File Archival Process to Save Cost

Automated archiving process for older ( or infrequently accessed ) files (or objects) which are stored in AWS EC2 (in EBS/EFS) environments”

1 Problem

This was done as part of a cost saving project. The project was to save the cost that we spend on the cloud infrastructure. During the evaluation it was identified that there are a lot of old files stored in EBS storage, and those files are not being accessed frequently/regularly. Furthermore, new files are being added to these storage day by day. So the problem was

“Do we really need to keep these files stored in EBS or is there any other option where we can move these to somewhere else and save the cost ?”

2 Solution

The agreed solution was to move old data to S3 object storage. As new files are being added to the storage day by day, it was required to automate the process.

2.1 Implementation Guide

Flow chart of the implemented-logic is described below,

AWS CLI was used to copy data from EC2 (EBS/EFS storage) instances to S3. The AWS EC2 instance was assigned a role with required permission to write to S3, so it is easier to automate the process. We used the AWS sync command to copy (this is a data sync) data from EC2 to S3.

aws s3 sync <local_path> s3://<bucket_name>

The assigned user role required necessary permissions to write to the specific bucket. Following IAM policy was used to grant access to the S3. Further to improve the security of the automated process, it is only allowed to read and write to S3 (No delete operations can be performed).

{
	"Version": "2012-10-17",
	"Statement": [
    	{
        	"Effect": "Allow",
        	"Action": [
            	"s3:ListBucket"
                "s3:GetObject",
            	"s3:PutObject"
        	],
        	"Resource": [
            	"arn:aws:s3:::<bucket_name>"
        	]
    	},
	]
}

Once data is moved from EBS to S3 object storage, lifecycle policies are used to move data to glacier storage. This helps us to further save the cost.

2.1.1 Integrity check

To make sure the files are being moved from EC2 to S3 without any alterations in the middle, we included an integrity checking step to the archival process. We used md5sum to generate the integrity of local files.

md5sum /path/to/file | awk '{print $1}'

To find the checksum of the files copied to S3 (files in S3), you can use the ETag property. This can be found from the object’s metadata. Following command can be used to get the metadata of a list of objects in S3 bucket.

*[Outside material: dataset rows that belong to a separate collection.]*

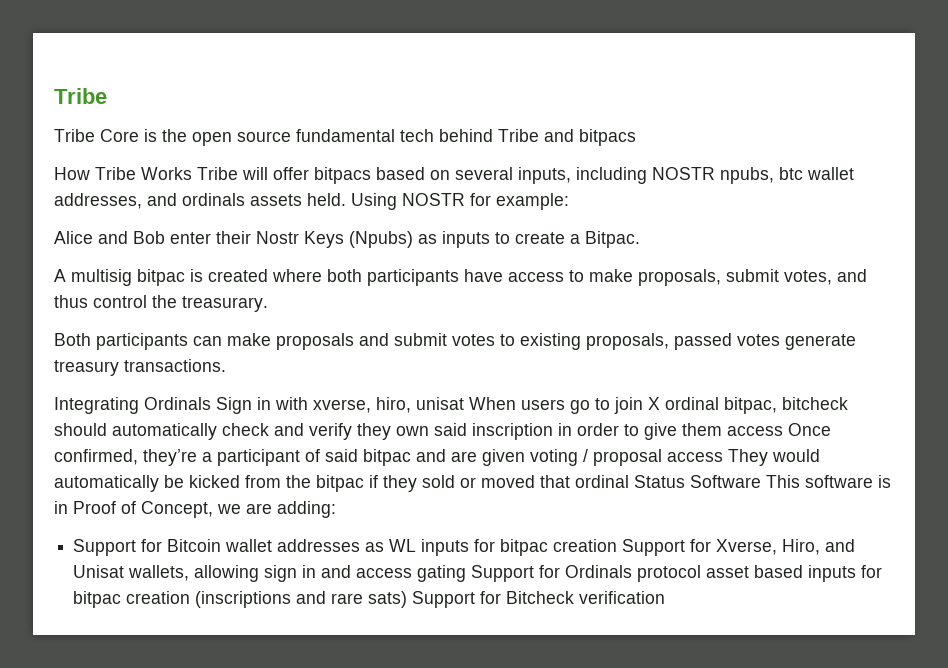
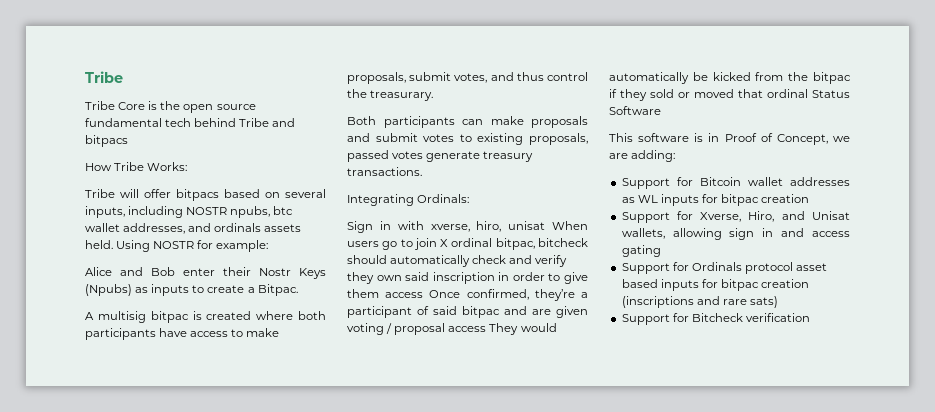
- How Tribe Works Tribe will offer bitpacs based on several inputs, including NOSTR npubs, btc wallet addresses, and ordinals assets held.
+ How Tribe Works:
+ Tribe will offer bitpacs based on several inputs, including NOSTR npubs, btc wallet addresses, and ordinals assets held.
- Integrating Ordinals Sign in with xverse, hiro, unisat When users go to join X ordinal bitpac, bitcheck should automatically check and verify they own said inscription in order to give them access Once confirmed, they’re a participant of said bitpac and are given voting / proposal access They would automatically be kicked from the bitpac if they sold or moved that ordinal Status Software This software is in Proof of Concept, we are adding:
+ Integrating Ordinals:
+ Sign in with xverse, hiro, unisat When users go to join X ordinal bitpac, bitcheck should automatically check and verify they own said inscription in order to give them access Once confirmed, they’re a participant of said bitpac and are given voting / proposal access They would automatically be kicked from the bitpac if they sold or moved that ordinal Status Software
+ This software is in Proof of Concept, we are adding:
- Support for Bitcoin wallet addresses as WL inputs for bitpac creation Support for Xverse, Hiro, and Unisat wallets, allowing sign in and access gating Support for Ordinals protocol asset based inputs for bitpac creation (inscriptions and rare sats) Support for Bitcheck verification
+ Support for Bitcoin wallet addresses as WL inputs for bitpac creation
+ Support for Xverse, Hiro, and Unisat wallets, allowing sign in and access gating
+ Support for Ordinals protocol asset based inputs for bitpac creation (inscriptions and rare sats)
+ Support for Bitcheck verification

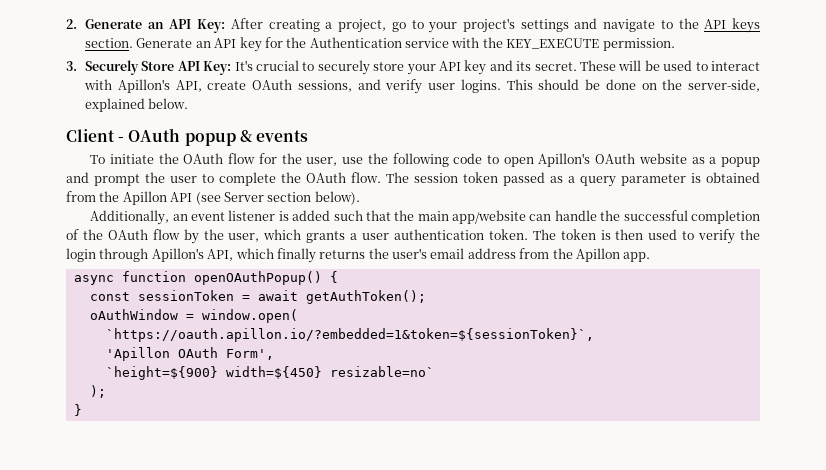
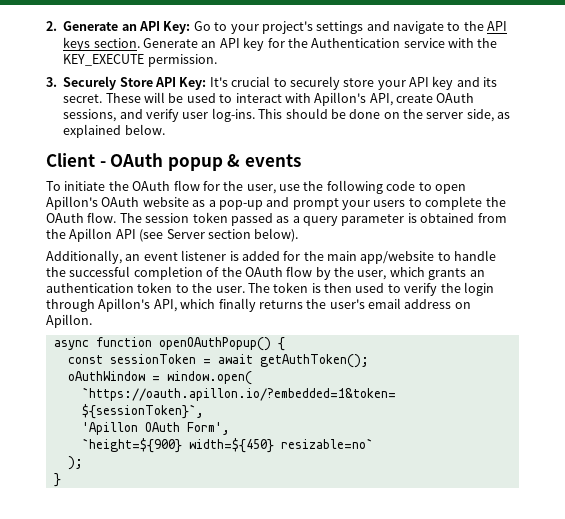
- 2. Generate an API Key: After creating a project, go to your project's settings and navigate to the API keys section.
+ 2. Generate an API Key: Go to your project's settings and navigate to the API keys section.
- These will be used to interact with Apillon's API, create OAuth sessions, and verify user logins.
+ These will be used to interact with Apillon's API, create OAuth sessions, and verify user log-ins.
- This should be done on the server-side, explained below.
+ This should be done on the server side, as explained below.
- To initiate the OAuth flow for the user, use the following code to open Apillon's OAuth website as a popup and prompt the user to complete the OAuth flow.
+ To initiate the OAuth flow for the user, use the following code to open Apillon's OAuth website as a pop-up and prompt your users to complete the OAuth flow.
- Additionally, an event listener is added such that the main app/website can handle the successful completion of the OAuth flow by the user, which grants a user authentication token.
+ Additionally, an event listener is added for the main app/website to handle the successful completion of the OAuth flow by the user, which grants an authentication token to the user.
- The token is then used to verify the login through Apillon's API, which finally returns the user's email address from the Apillon app.
+ The token is then used to verify the login through Apillon's API, which finally returns the user's email address on Apillon.

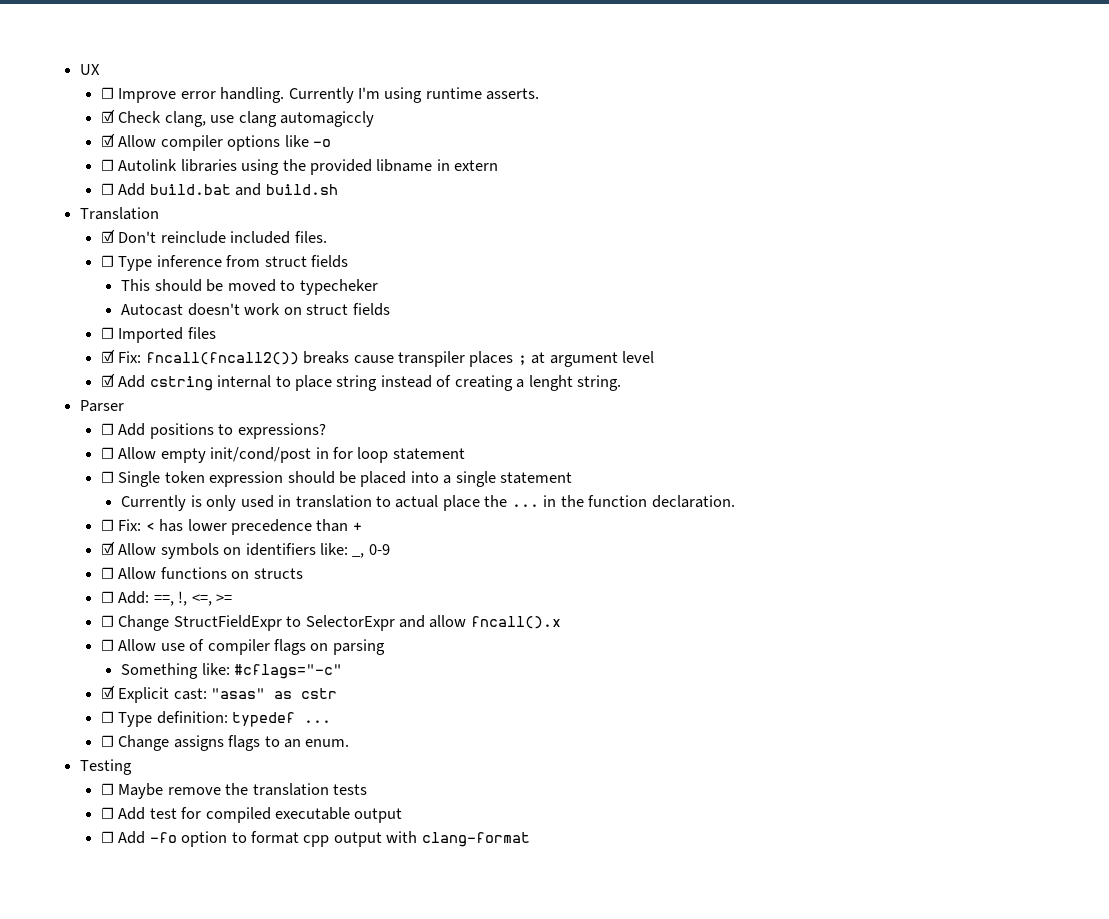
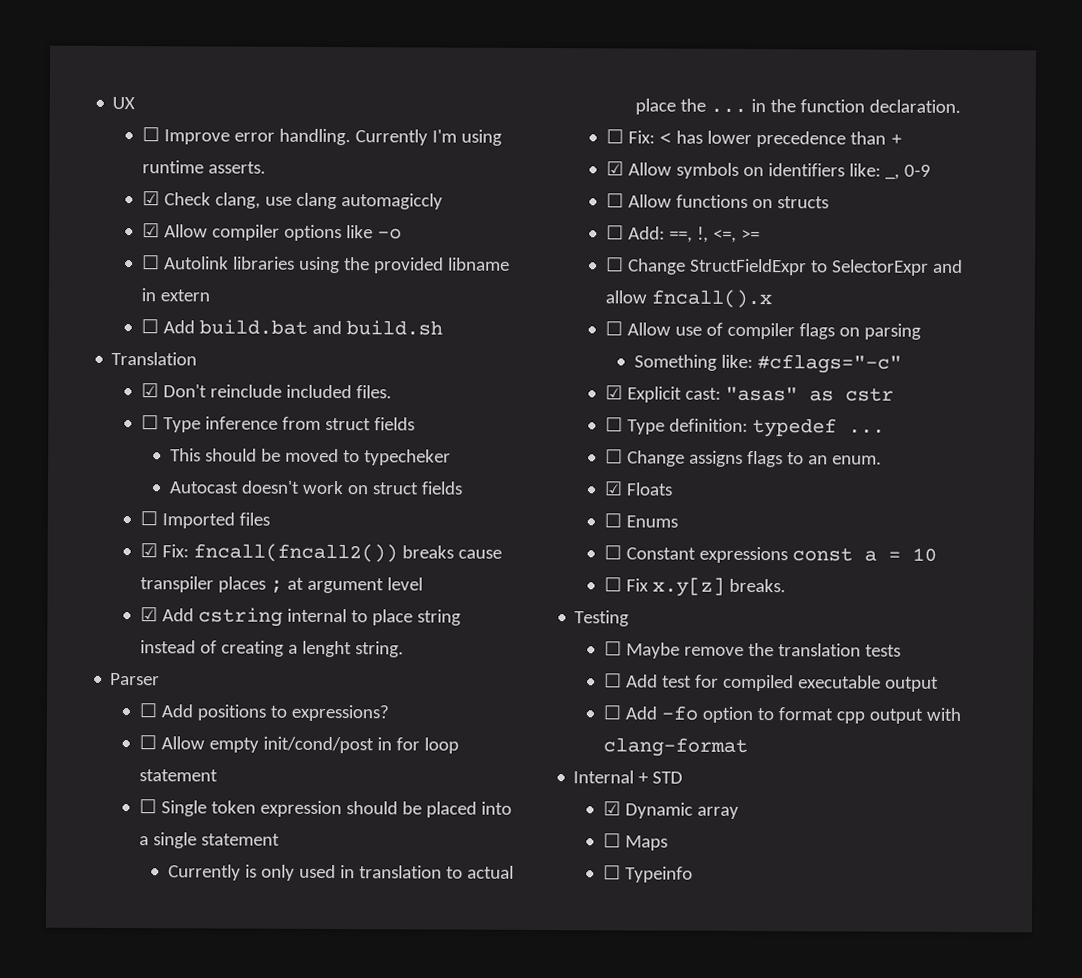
+ ☑ Floats
+ ☐ Enums
+ ☐ Constant expressions const a = 10
+ ☐ Fix x.y[z] breaks.
+ Internal + STD
+ ☑ Dynamic array
+ ☐ Maps
+ ☐ Typeinfo

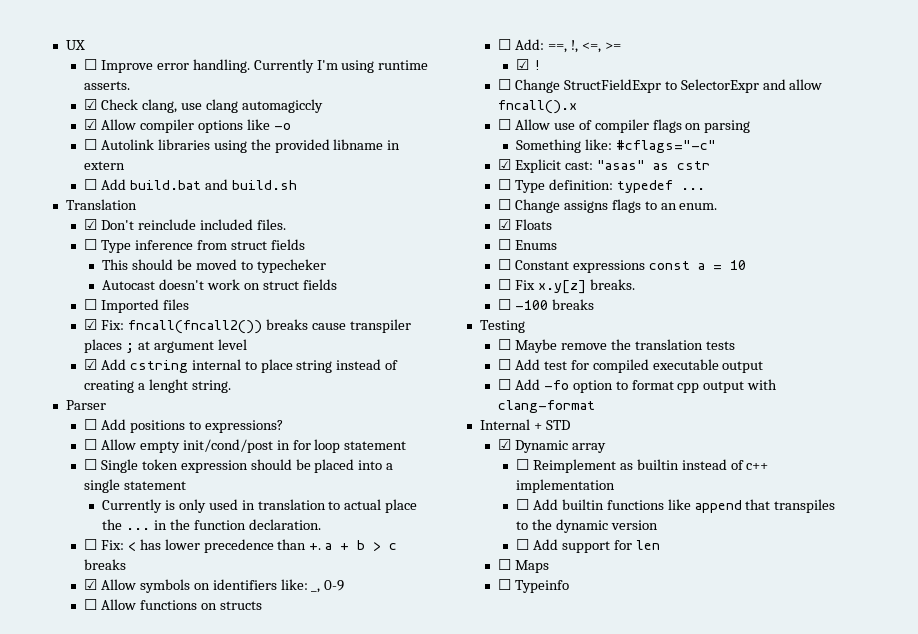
- ☐ Fix: < has lower precedence than +
+ ☐ Fix: < has lower precedence than +. a + b > c breaks
+ ☑ !
+ ☐ -100 breaks
+ ☐ Reimplement as builtin instead of c++ implementation
+ ☐ Add builtin functions like append that transpiles to the dynamic version
+ ☐ Add support for len

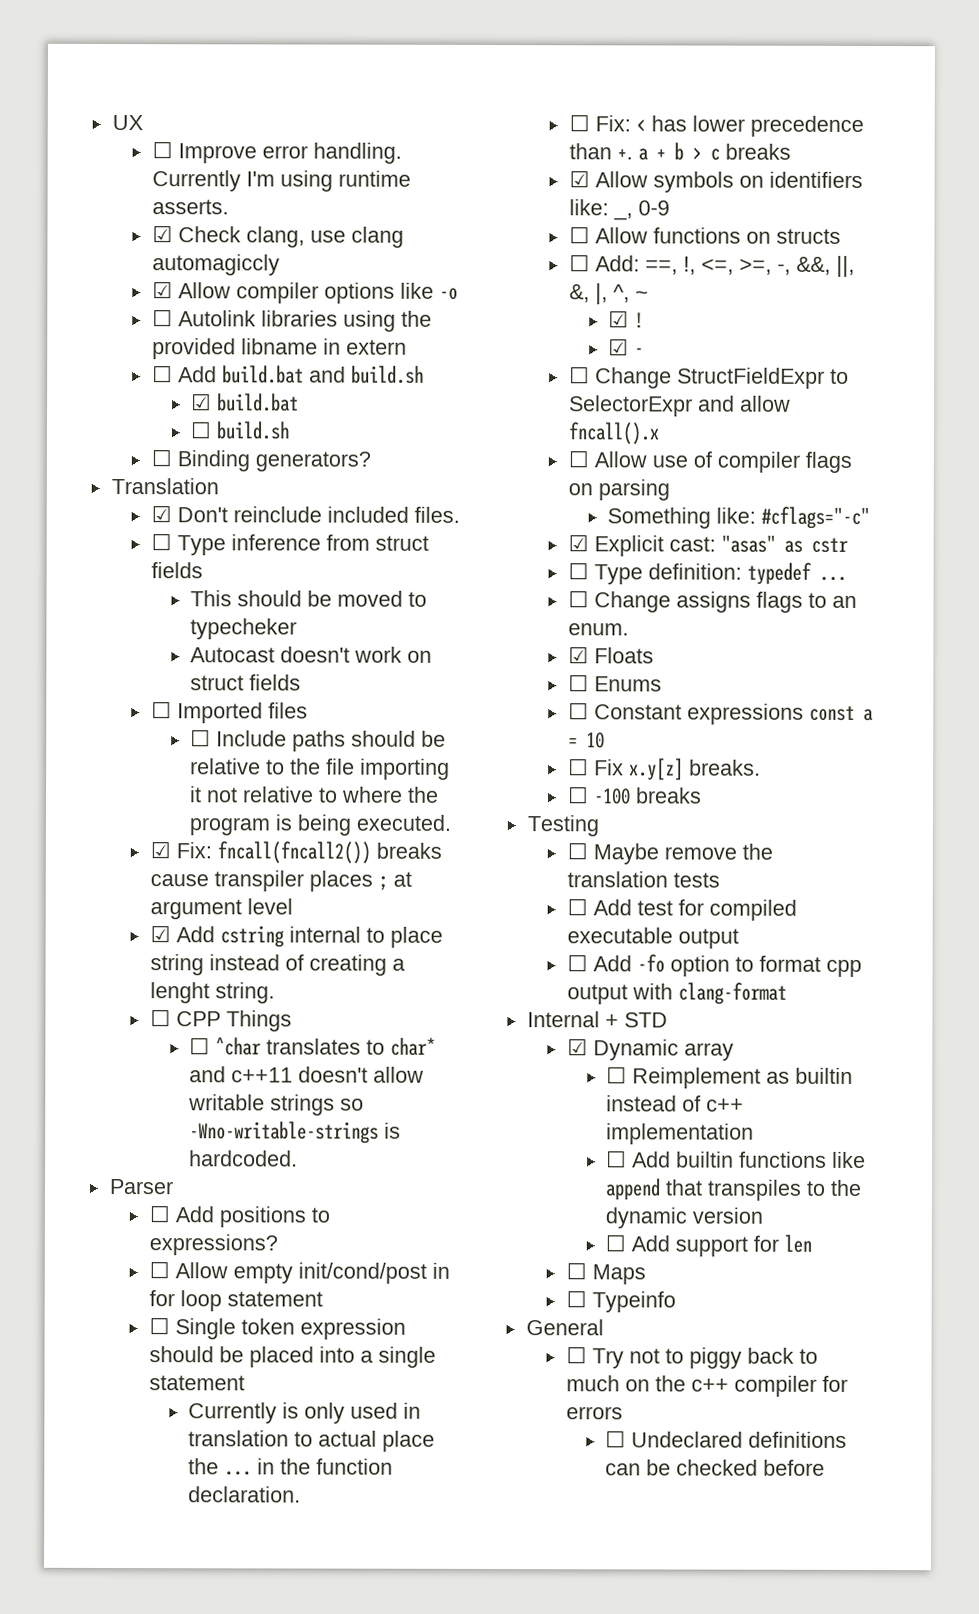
+ ☑ build.bat
+ ☐ build.sh
+ ☐ Binding generators?
+ ☐ Include paths should be relative to the file importing it not relative to where the program is being executed.
+ ☐ CPP Things
+ ☐ ^char translates to char* and c++11 doesn't allow writable strings so -Wno-writable-strings is hardcoded.
- ☐ Add: ==, !, <=, >=
+ ☐ Add: ==, !, <=, >=, -, &&, ||, &, |, ^, ~
+ ☑ -
+ General
+ ☐ Try not to piggy back to much on the c++ compiler for errors
+ ☐ Undeclared definitions can be checked before

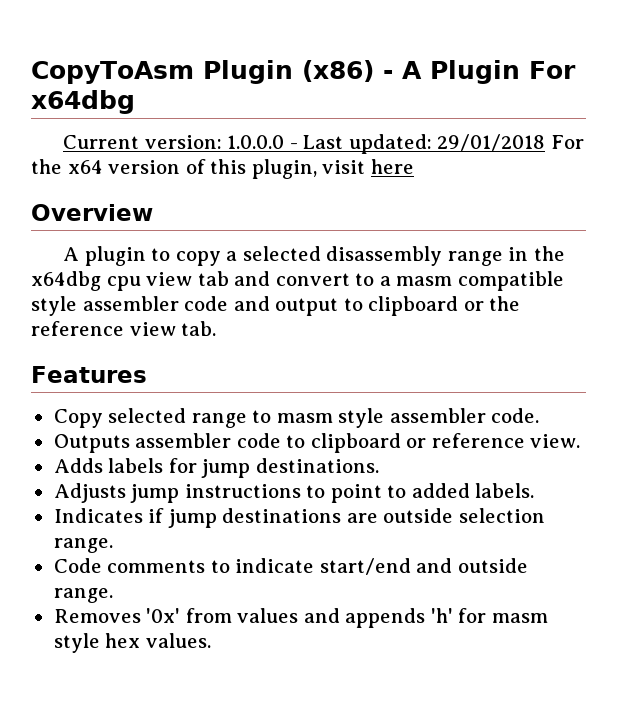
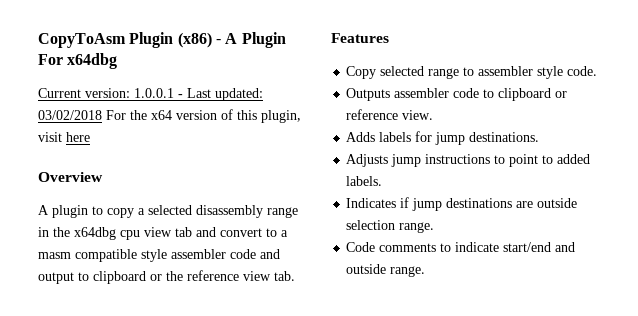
- Current version: 1.0.0.0 - Last updated: 29/01/2018 For the x64 version of this plugin, visit here
+ Current version: 1.0.0.1 - Last updated: 03/02/2018 For the x64 version of this plugin, visit here
- Copy selected range to masm style assembler code.
+ Copy selected range to assembler style code.
- Removes '0x' from values and appends 'h' for masm style hex values.

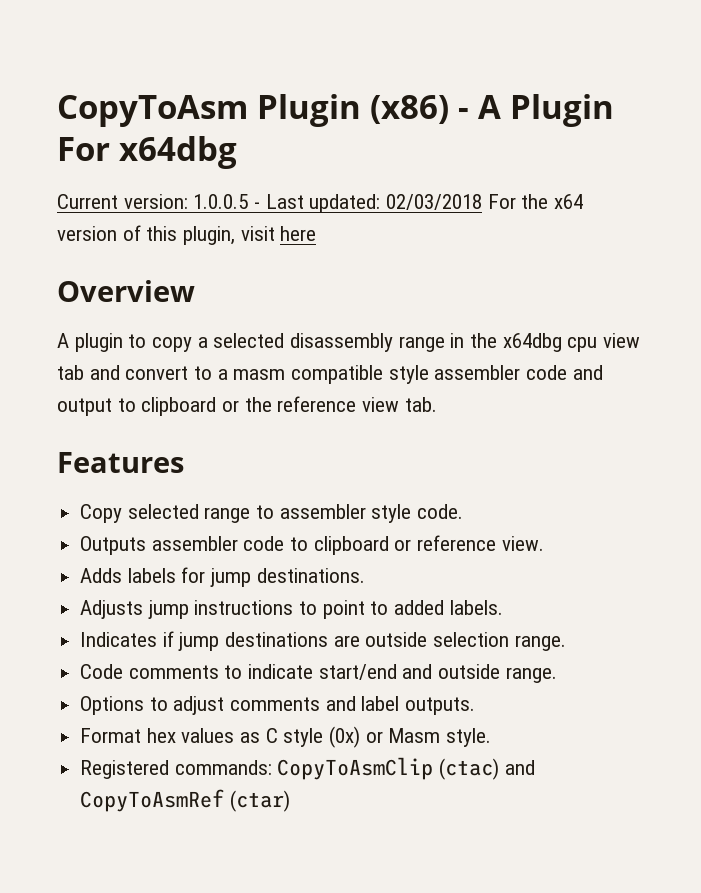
- Current version: 1.0.0.1 - Last updated: 03/02/2018 For the x64 version of this plugin, visit here
+ Current version: 1.0.0.5 - Last updated: 02/03/2018 For the x64 version of this plugin, visit here
+ Options to adjust comments and label outputs.
+ Format hex values as C style (0x) or Masm style.
+ Registered commands: CopyToAsmClip (ctac) and CopyToAsmRef (ctar)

aws s3api list-objects --bucket <bucket_name>

#Response will looks like this,
    	{
        	"Key": "file_path",
        	"LastModified": "modified_date",
        	"ETag": "hash",
        	"Size": size_of_the_file,
        	"StorageClass": "storage_class",
        	"Owner": {
            	    "DisplayName": "owner_name",
            	    "ID":"owner_id"
        	}
    	},

2.1.2 Monitoring and Alerting

It is essential to get notified about the process status. So we have introduced an alerting step to our automated process. So the technical teams are getting notified on both successful runs and failures.

2.1.3 Retrieval process,

Users were given a web portal to see the list of archived objects. And users can retrieve the archived objects ((Copy from S3 to user’s FTP home directory)) via the given web portal.